Nunca tive certeza de
minha primeira lembrança de vida. Se tivesse de ganhar a vida com
data exata dos acontecimentos estaria estendendo a mão para pedir
alguns trocados.
Sei que há pessoas que
fazem isso muito bem: sabem o que aconteceu tal fato, lembra
detalhes, mas não é o meu caso. As lembranças aparecem
fragmentadas. São trechos mais propriamente do que um filme inteiro
a ser contado. Lembro, por exemplo, de admirar um primo meu,
Carlinhos, a quem tinha amizade e muito amor. Lembro que ele amava
meu avô. Tanto que chorou até passar mal quando vovô nos deixou.

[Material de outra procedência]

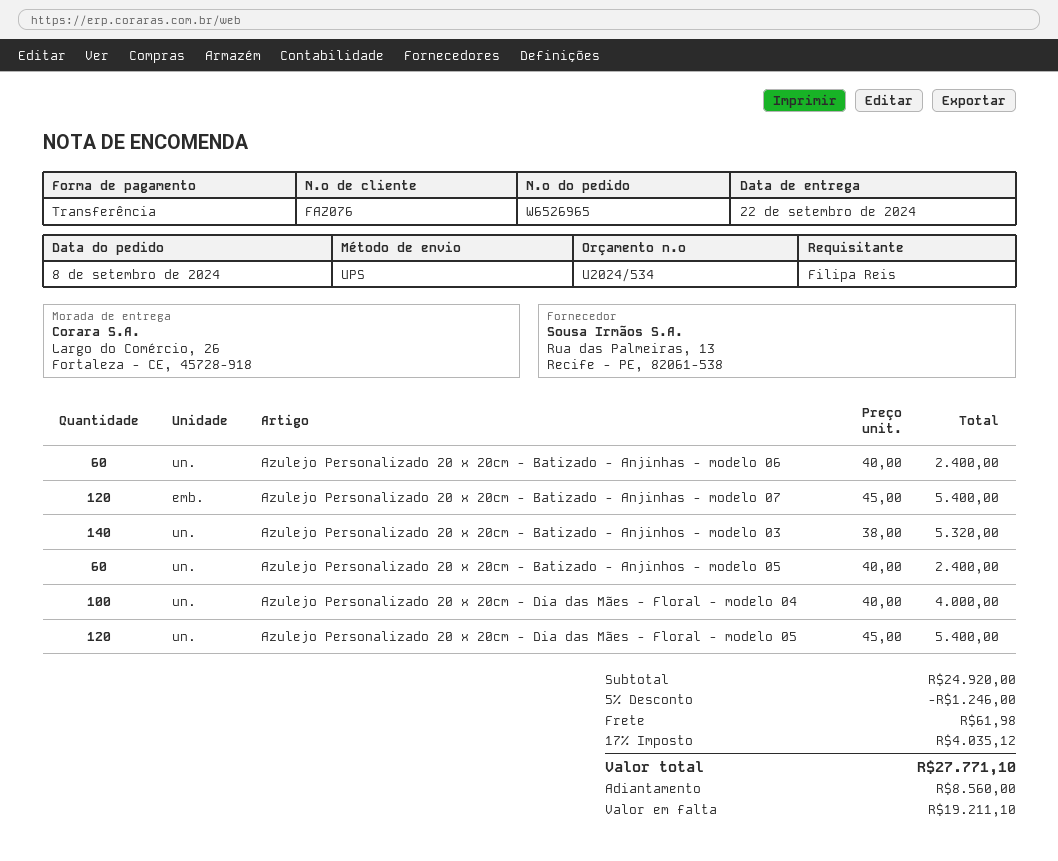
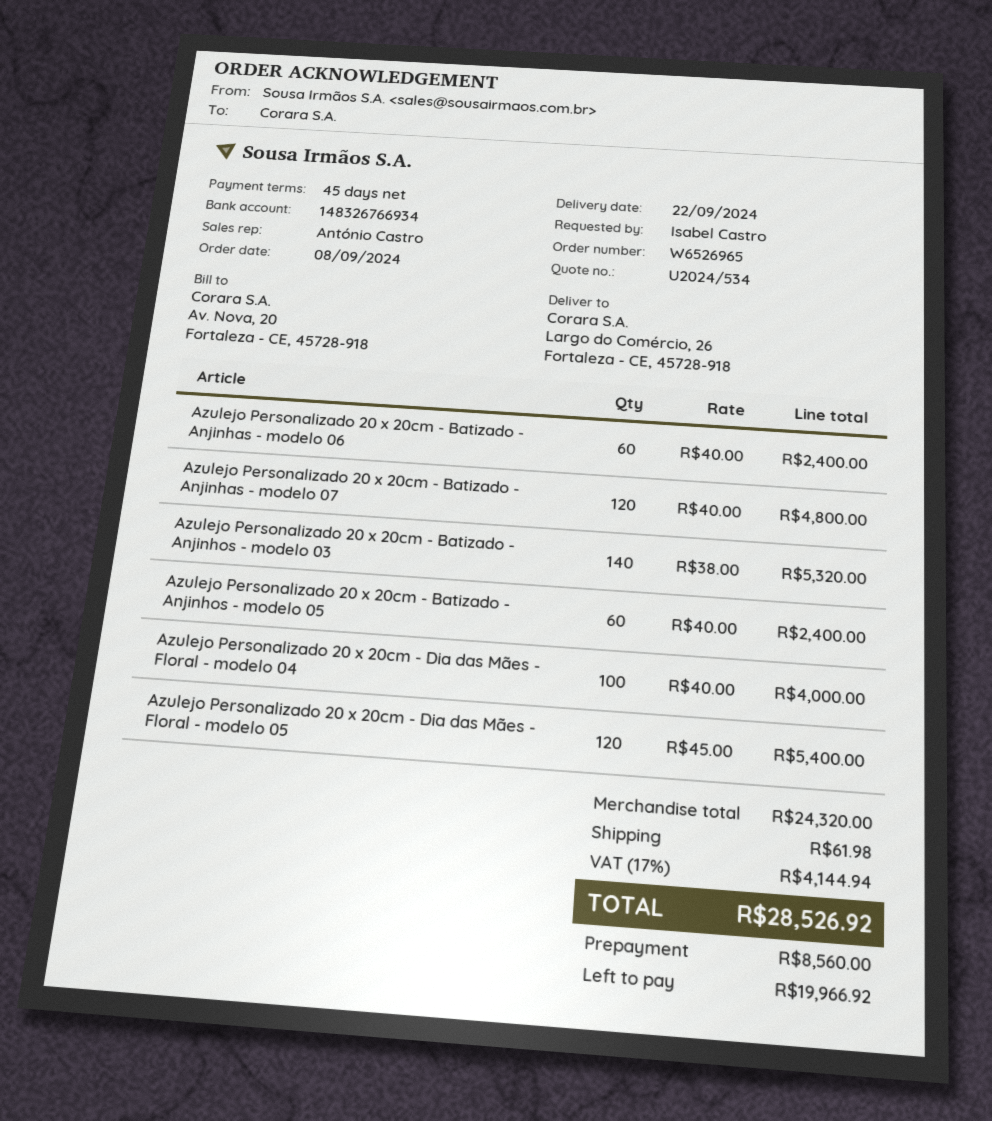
ordered by: Filipa Reis -> Isabel Castro
Azulejo Personalizado 20 x 20cm - Batizado - Anjinhas - modelo 07: 120 x 45.00 = 5400.00 -> 120 x 40.00 = 4800.00
subtotal: 24920.00 -> 24320.00
discount: 5% = 1246.00 -> none
tax: 17% = 4035.12 -> 17% = 4144.94
total: 27771.10 -> 28526.92
balance: 19211.10 -> 19966.92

Disse a ele, não chora, ele não é seu pai. Dois ou três meses
depois disso Carlinhos nos deixou. Foi embora não sei com quantos
anos de idade, talvez 5 anos, devia ter a mesma idade que eu ou meus
irmãos, todos com diferença de 2 anos, verdadeira escadinha de
gente. Uma vez estava correndo na escola e alguém pôs o pé na
frente, caí e desmaiei. Foi o meu primeiro desmaio, aos 10 anos de
idade. O segundo só viria a acontecer 50 anos mais tarde, algo que
me deixou apavorado, mas foi somente um susto. Ainda bem.
Outra lembrança que
vem à mente é com a amizade com outro avô, Higa, que aportou por
aqui no Brasil vindo na primeira leva de imigrantes japoneses, o
navio Kassatu Maru. Já faz parte da história das migrações,
afinal ele veio em 1908. E por que sei disso? Ora, porque poucos
estrangeiros vieram para cá, a não ser os negros caçados a laço
na África. Foi para substituir esta mão de obra escrava que o
governo brasileiro passou a permitir a vinda de estrangeiros para
trabalhar em nossa lavoura. No caso dos meus avós, eles vieram para
trabalhar na colheita do café. Meu avô sabia dirigir automóveis e
trabalhou para uma figura que viria a ser presidente da República –
só que nesta época ele já estava colhendo suas orquídeas em seu
sítio na cidade de Pedro de Toledo, no Vale do Ribeira.
A convivência com meu
avô Higa é uma das minhas doces lembranças da infância. Tinha 5,
10, 12 anos, não lembro. Tenho tudo guardado na memória, quase não
há registro fotográfico. Para conseguir fotografias de vovô na
comemoração do centenário da imigração em 2008 tive de recorrer
às minhas primas.
A cada dia as
lembranças se vão, principalmente quando tento conferir dados com
pessoas mais antigas e com melhor memória do que eu. Alguns dados
não batem. Vou ficar como aquele aluno que tinha lembrança doce da
professorinha que lhe ensinou o beabá, nunca quis reencontrá-la com
medo de ver uma senhora totalmente irreconhecível, diferente de sua
memória. Na falta de dados precisos costuma-se inventar, só que
como não sou ficcionista nem novelista só me resta rascunhar tudo
isso e deixar de lado para quem sabe um dia fazer o quê.